About a year ago we made the decision to switch over all of our configuration to a new database technology that we would develop in-house, which we ended up calling HeroDB.
The motivating principle behind what we wanted in our configuration database was a reliable concept of versioning. We had previously tried to manually implement some concept of versioning in the context of available database technology. This would keep around older versions of objects in a separate area with a version number identifying them, and application logic would move copies of whole objects around as changes were made to them. Data events would contain versions of the objects that they were related to. While this did some of what we wanted, it was clear that this was not the solution we were looking for.
“at the core of Git is a simple key-value data store. You can insert
any kind of content into it, and it will give you back a key that you
can use to retrieve the content again at any time.“
– Pro Git, Ch 9.2
While we had these challenges thinking about the management of data in our application, we were managing one of our types of data with perfect version semantics. Our source code. Some simple searches told us we weren’t the first to think about leveraging Git to manage data, but there also wasn’t anything serious out there for what we were looking for.
So we thought hard about what Git would be able to provide us as a database (there are definitely both pros and cons) and how it intersected with what we were looking for in versioning our configuration data. A few of the things we liked:
- every change versioned
- annotated changes (comments) and history (log)
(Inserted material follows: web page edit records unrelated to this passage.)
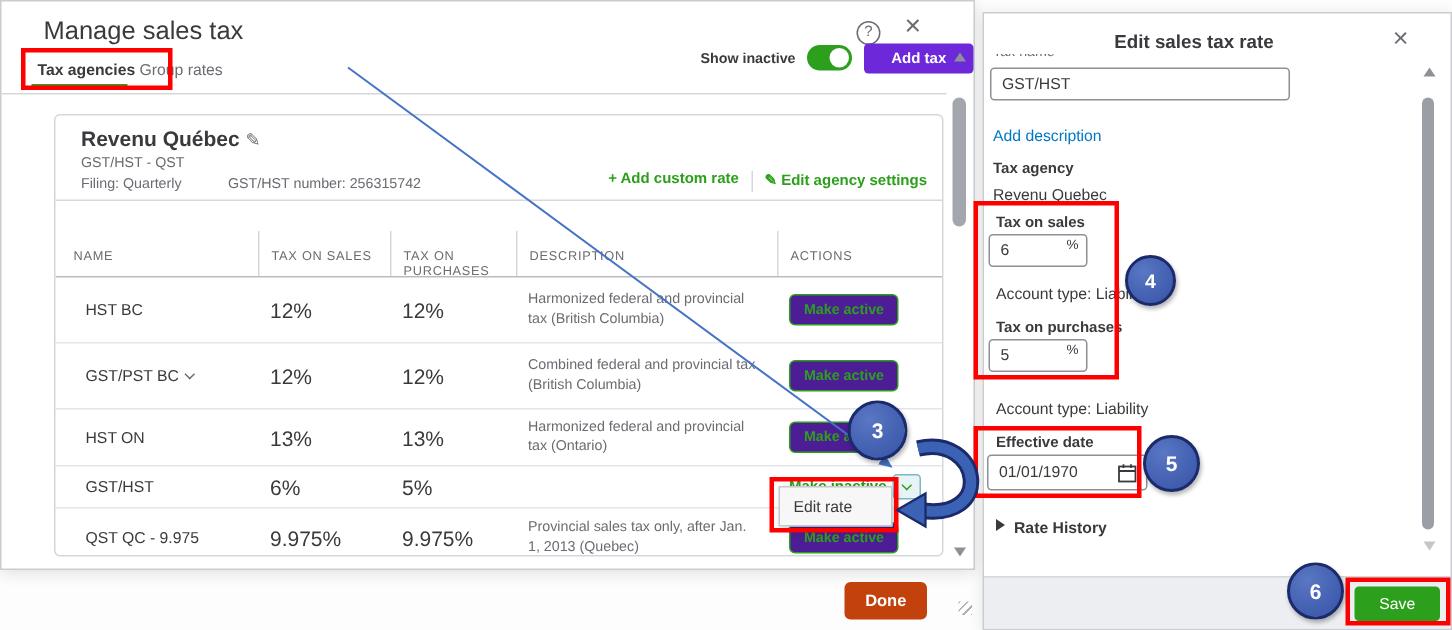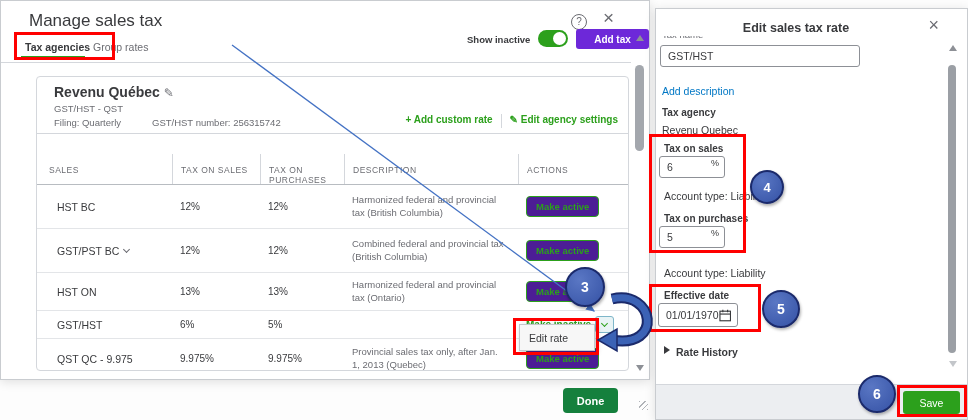"SALES" div.th { text: SALES -> NAME }
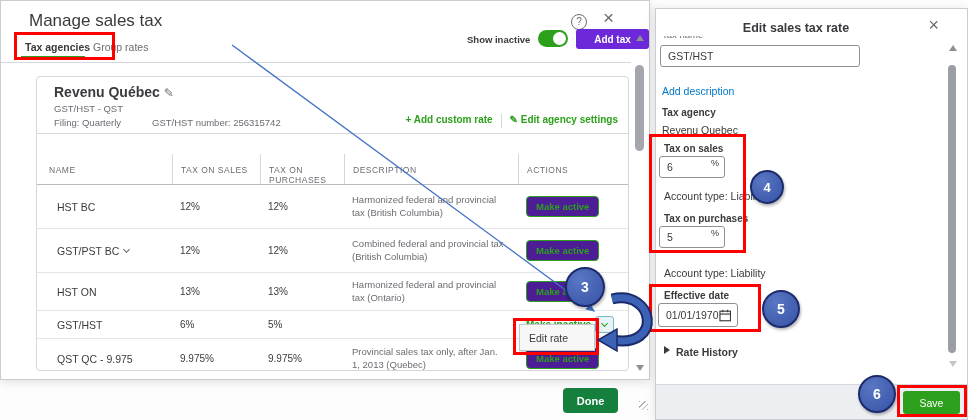"12%" .trow .c2, .trow .c3 { font-size: 10px -> 14px }
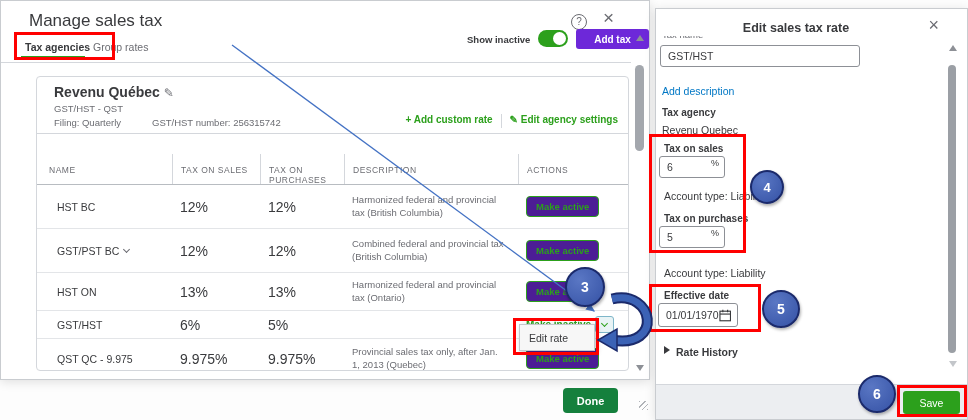"01/01/1970" .date-wrap { width: 80px -> 107px }
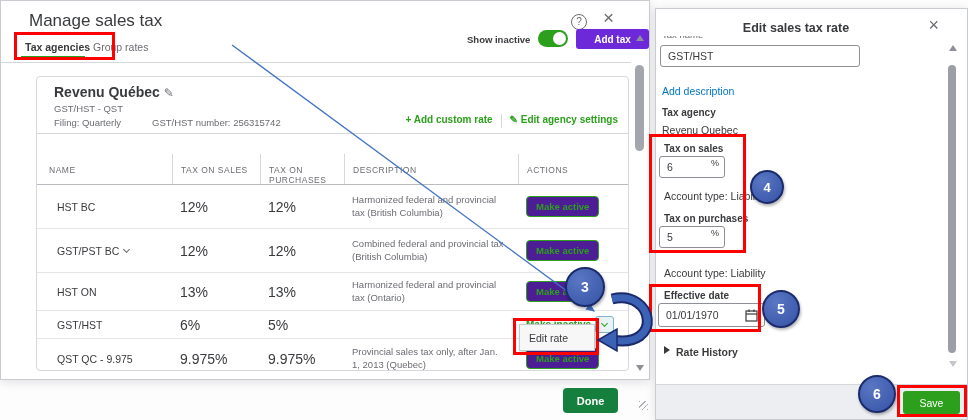"Done" .done-btn { background: #15803d -> #c2410c }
- every past state of the database inspectable and reproducible
- reverting changes
- cacheing (by commit sha) – specific version of data doesn’t change
There were definitely cons, which we decided would be worth it for the strength of the benefits we’d be getting. A few of the cons we decided to live with:
- comparatively slow, both reads and writes
- size concerns, would shard
- no native foreign keys
Some of these can be mitigated. For instance, read performance can be improved (with caveats) by having cloned repos for read that are updated as changes are made to the “golden” repo. To mitigate size concerns, and because there is no native concept of foreign keys, data can be sharded with no penalty to what can be expressed in the data.
What We Did
Once we decided we liked the sound of having Git-like semantics on our data, we went about looking for projects that might aleady be available that provided what we wanted. Not satisfied with what we found our next step was to look for suitable programmatic interface to Git. In the end we found a good solution there in a project named Dulwich (https://github.com/jelmer/dulwich) which is a pure Python implementation of Git interfaces.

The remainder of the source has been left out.